On a year-to-year basis, the Luxury Consumption Index was down 4.4 points at the end of 2004, from its baseline of 100 points in December 2003. The Luxury Consumption Index measures the luxury consumers' feelings and attitudes about their financial well-being.

But along with the general malaise felt among many luxury consumers about the future economy over the next twelve months, there were bright spots in this quarter's luxury consumer tracking.

According to the report overall, the demand for luxury goods and services looks good in the short-term, however, the outlook for intermediate-term (beyond six months) looks cloudy due to two factors. One is the uncertainty engendered by the Bush budget, especially the tax outlook. Second, increasing mergers and acquisitions activity in such arenas as telecommunications and pharmaceuticals gives an uncertain employment outlook for thousands of highly-paid executives and administrators in the affected firms.

Luxury consumers' worry about the future did not impact their luxury spending in the fourth quarter 2004, with spending up 12 percent overall. Luxury consumers spent less on their home in the fourth quarter, while spending about the same in personal luxuries, including fashion, fashion accessories, jewelry and automobiles.

It was in experiential luxuries, including fine dining, travel, beauty services and home services, where the biggest spending increase was tracked, up 19 percent over spending in the third quarter.

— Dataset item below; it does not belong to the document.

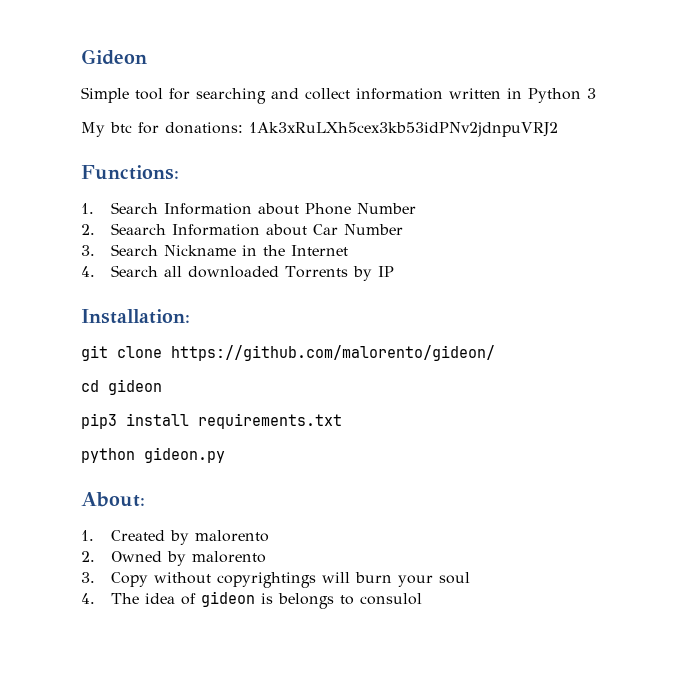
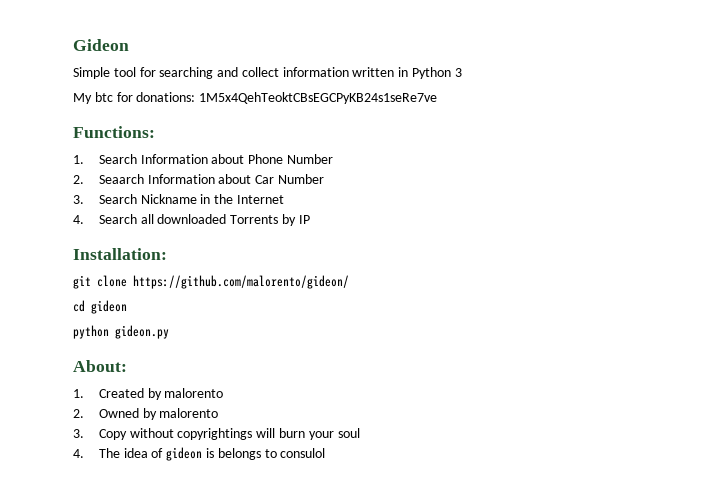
[249,122,558,137] 1Ak3xRuLXh5cex3kb53idPNv2jdnpuVRJ2 -> [199,92,438,104] 1M5x4QehTeoktCBsEGCPyKB24s1seRe7ve
[81,413,342,429] // pip3 install requirements.txt -> (127, 307) none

As the luxury consumers continue to focus their spending on experiences, this is the category where the most robust growth can be found for luxury marketers. It was also in spending on experiences where the real differences in affluence were measured. The super-affluent consumers (incomes of $150k and above) increased their spending on experiential luxuries by two-thirds in the fourth quarter and they spent more than two-and-one-half times more on experiences in the fourth quarter than the affluent consumers (incomes $100k to $149.9k).

This benchmark index of luxury buyers is calculated form a sample of over 700 upper-income households throughout the United States. This panel, with household incomes over $75,000 (one-third $150,000 or more) represents one of the largest longitudinal studies of high-end luxury consumption of goods and services. Panelists reported purchasing behavior of luxury goods and services over the past three months, as well as attitudinal and expectation data about luxury brands and categories, their households and the health of the economy in general.